18 December 2014, The Tablet

Beware the traps of the Jihadists


A mass murder of schoolchildren in Peshawar, northern Pakistan, has shocked and stunned a country already too familiar with terrorist atrocities. It has sent a warning round the world that jihadism, violence falsely justified in the name of Islam, is now the greatest single threat to world peace. It came soon after a lone jihadi took, held and threatened to kill civilian hostages in central Sydney, Australia, only to be killed, along with two innocent victims, when security forces stormed the premises. Terrorist incidents like these are based on an entirely mistaken reading of human nature – the assumption that at some point the resolve of states and their peoples will be broken, and jihadi demands will be met. In fact, each atrocity makes compromise with the perpetrators of such evil less conceivable. The answer to terrorism is to refuse to be terrorised.

These terrorists do not just seek surrender. They also promote hatred. And the hatred they want to foment is between Muslims and non-Muslims, so that even moderate members of that faith find themselves driven into the extremist camp. The antidote is to recognise that at root, the conflict that jihadists are engaged in is within Islam, not between Islam and the West. Public opinion in Pakistan, in the wake of the Peshawar attacks, is no longer tempted to cut the Taliban some slack on the grounds that it is advancing ends that can be approved of, even if the means cannot. In fact, the attack may have been the product of a change of opinion within the Pakistani military and intelligence services. Pro-Taliban groups that had previously been tacitly protected have been subjected to full-frontal assault by the Pakistani army. The school that was attacked was full of the children of army personnel, so it was motivated by revenge. But far from deterring further measures against the jihadists, the prospect now is for all-out war.

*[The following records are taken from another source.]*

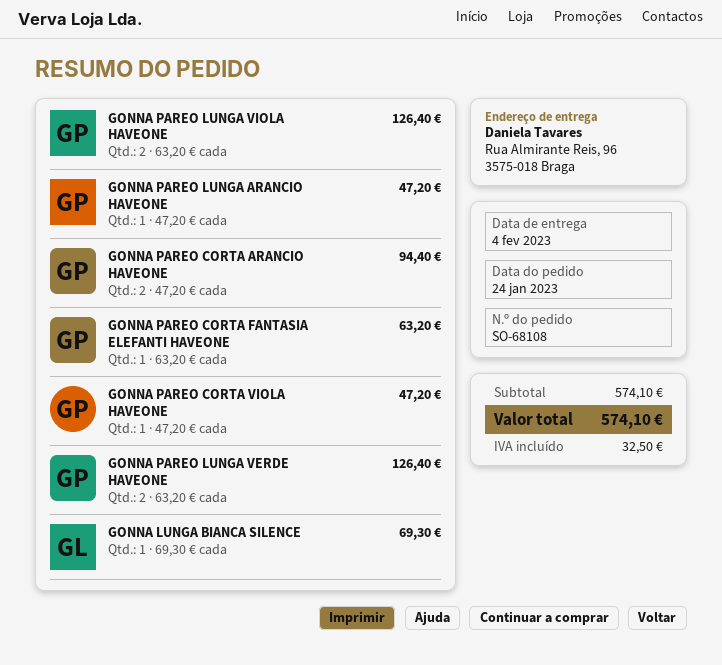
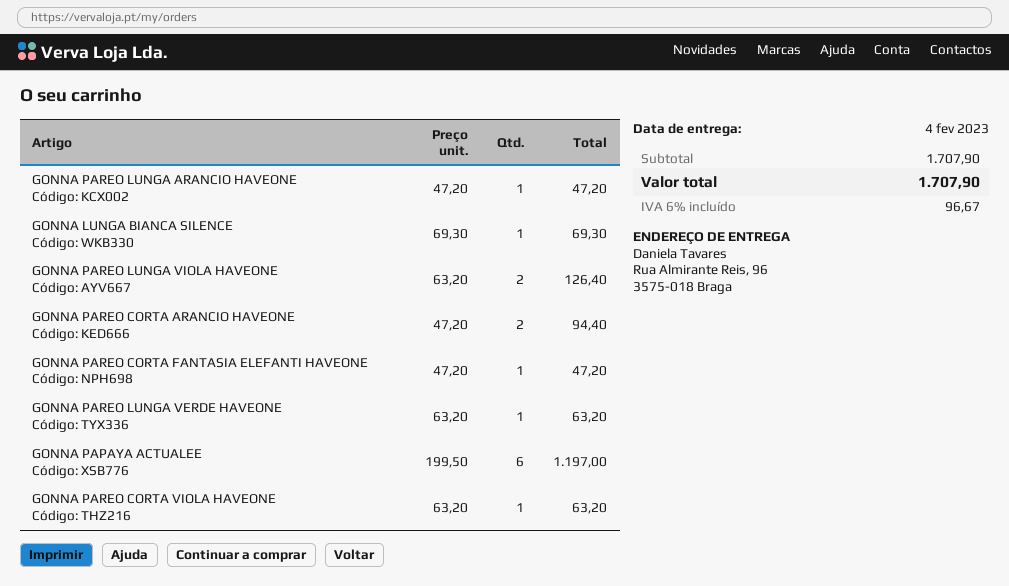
GONNA PAREO CORTA FANTASIA ELEFANTI HAVEONE: 1 x 63.20 = 63.20 -> 1 x 47.20 = 47.20
GONNA PAREO CORTA VIOLA HAVEONE: 1 x 47.20 = 47.20 -> 1 x 63.20 = 63.20
GONNA PAREO LUNGA VERDE HAVEONE: 2 x 63.20 = 126.40 -> 1 x 63.20 = 63.20
GONNA PAPAYA ACTUALEE: none -> 6 x 199.50 = 1197.00
subtotal: 574.10 -> 1707.90
tax: 32.50 -> 96.67
total: 574.10 -> 1707.90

What stood out from events in Sydney was the key role played by local Muslim leaders, supported by prominent churchmen, in urging calm and communal harmony. It would be disastrous to allow neighbour to be turned against neighbour because ordinary Muslims were being held guilty of jihadists’ crimes. Jihadism is closer to a death cult, a manifestation of collective psychosis. Even the term “extremist” implies they are on the same spectrum as moderate Muslims, whereas they are on a different scale altogether.

This principle should govern public policy at all levels. It could easily be counterproductive to deal with young British Muslims who return from jihadism in Syria and Iraq as if they were invariably serious criminals – one of them was recently sentenced to 12 years. This could undermine faith in the fairness of the British justice system and discourage the flow of intelligence that is vital if jihadist attacks are to be frustrated. The British authorities must be seen to stand shoulder to shoulder with moderate Muslims. Campaigns against Muslim immigrant communities elsewhere in Europe – there have been nasty incidents, for instance, in Germany – are thoroughly misconceived and dangerous. They do the jihadists’ dirty work for them.